All of the data is to be printed exactly, though the images must be left off.

───── Excerpted data ─────

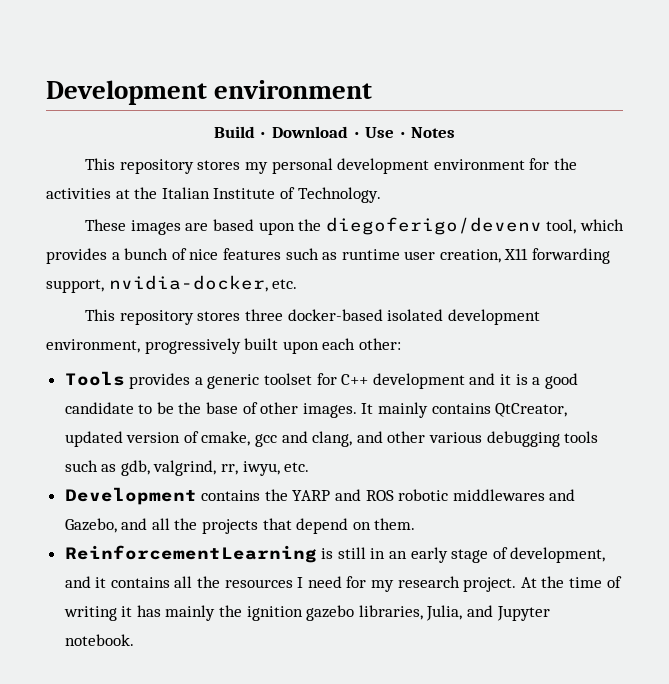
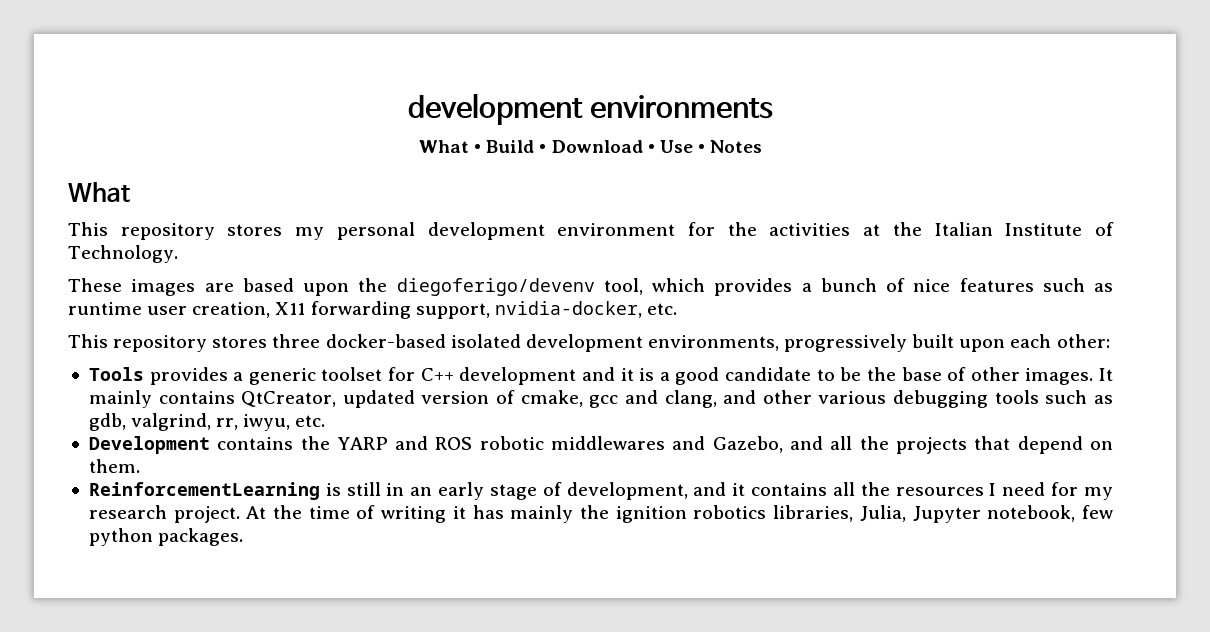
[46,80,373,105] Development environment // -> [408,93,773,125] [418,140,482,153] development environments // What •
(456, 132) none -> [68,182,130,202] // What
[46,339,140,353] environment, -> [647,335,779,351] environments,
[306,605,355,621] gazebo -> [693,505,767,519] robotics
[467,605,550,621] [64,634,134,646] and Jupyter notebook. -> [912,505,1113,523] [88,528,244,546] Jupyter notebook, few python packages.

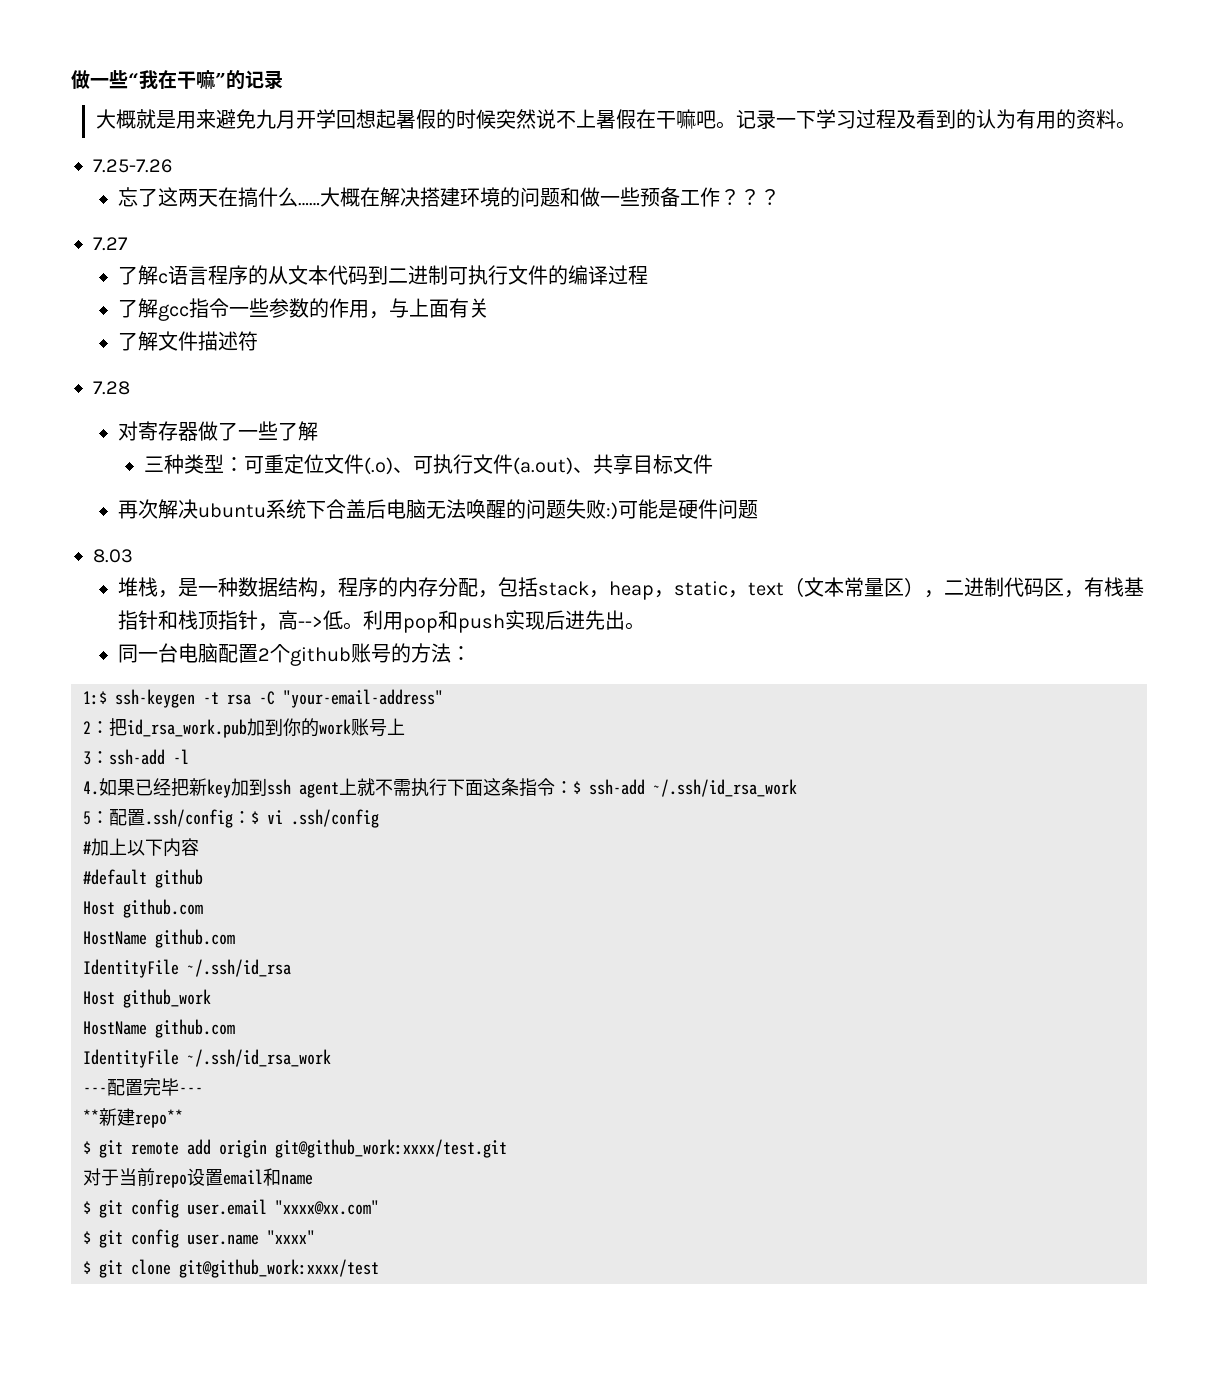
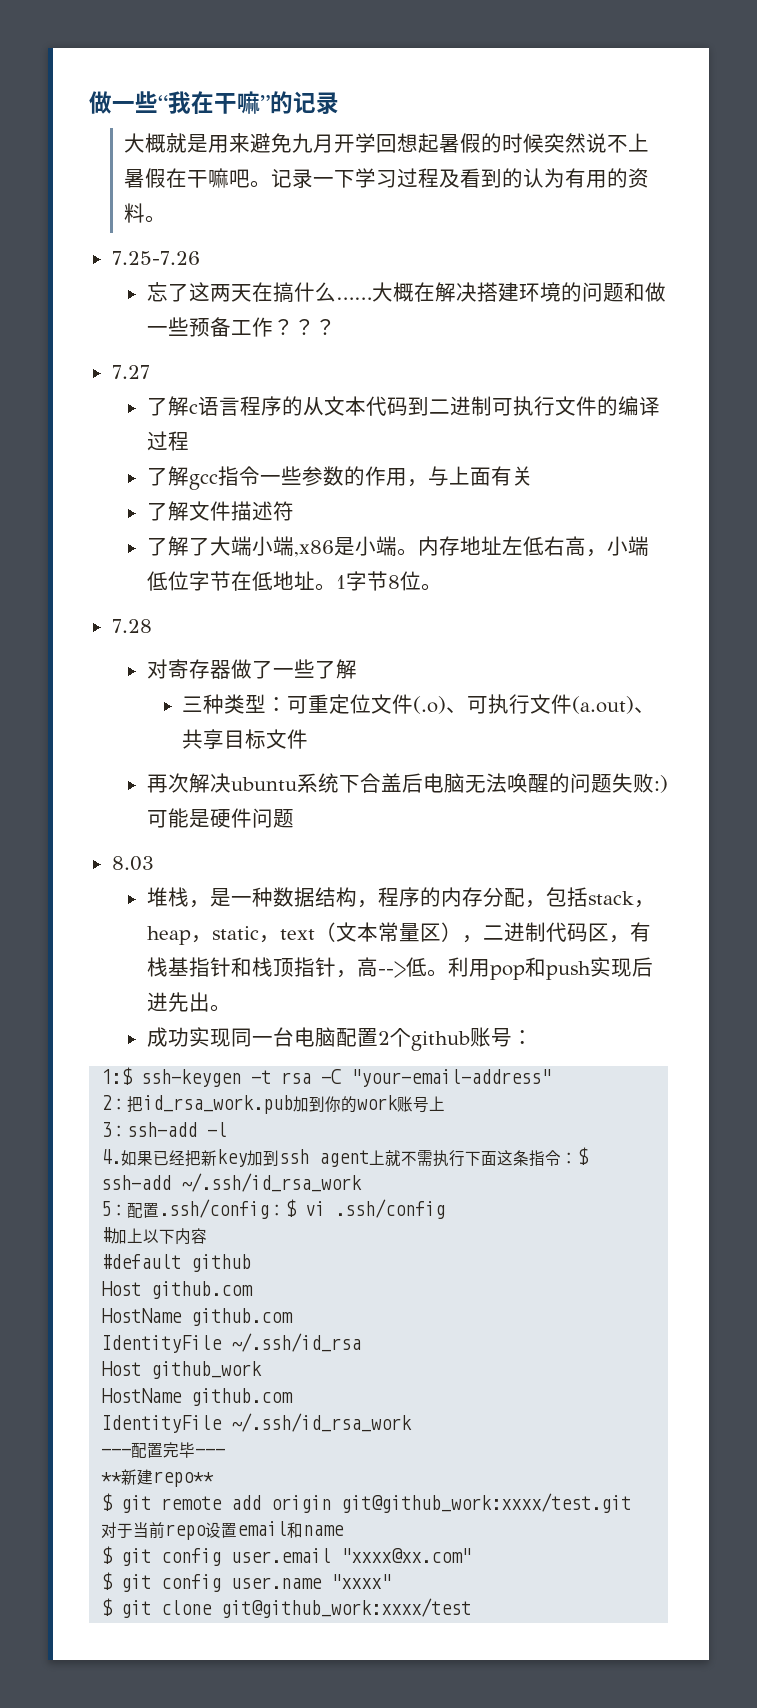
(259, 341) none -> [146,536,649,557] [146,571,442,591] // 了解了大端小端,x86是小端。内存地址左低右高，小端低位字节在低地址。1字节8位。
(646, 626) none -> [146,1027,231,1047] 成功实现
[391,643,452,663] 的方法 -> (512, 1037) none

─────

(Problem solution)
[46,80,373,105] Development environment // -> [408,93,773,125] [418,140,482,153] development environments // What •
(456, 132) none -> [68,182,130,202] // What
[46,339,140,353] environment, -> [647,335,779,351] environments,
[306,605,355,621] gazebo -> [693,505,767,519] robotics
[467,605,550,621] [64,634,134,646] and Jupyter notebook. -> [912,505,1113,523] [88,528,244,546] Jupyter notebook, few python packages.

(259, 341) none -> [146,536,649,557] [146,571,442,591] // 了解了大端小端,x86是小端。内存地址左低右高，小端低位字节在低地址。1字节8位。
(646, 626) none -> [146,1027,231,1047] 成功实现
[391,643,452,663] 的方法 -> (512, 1037) none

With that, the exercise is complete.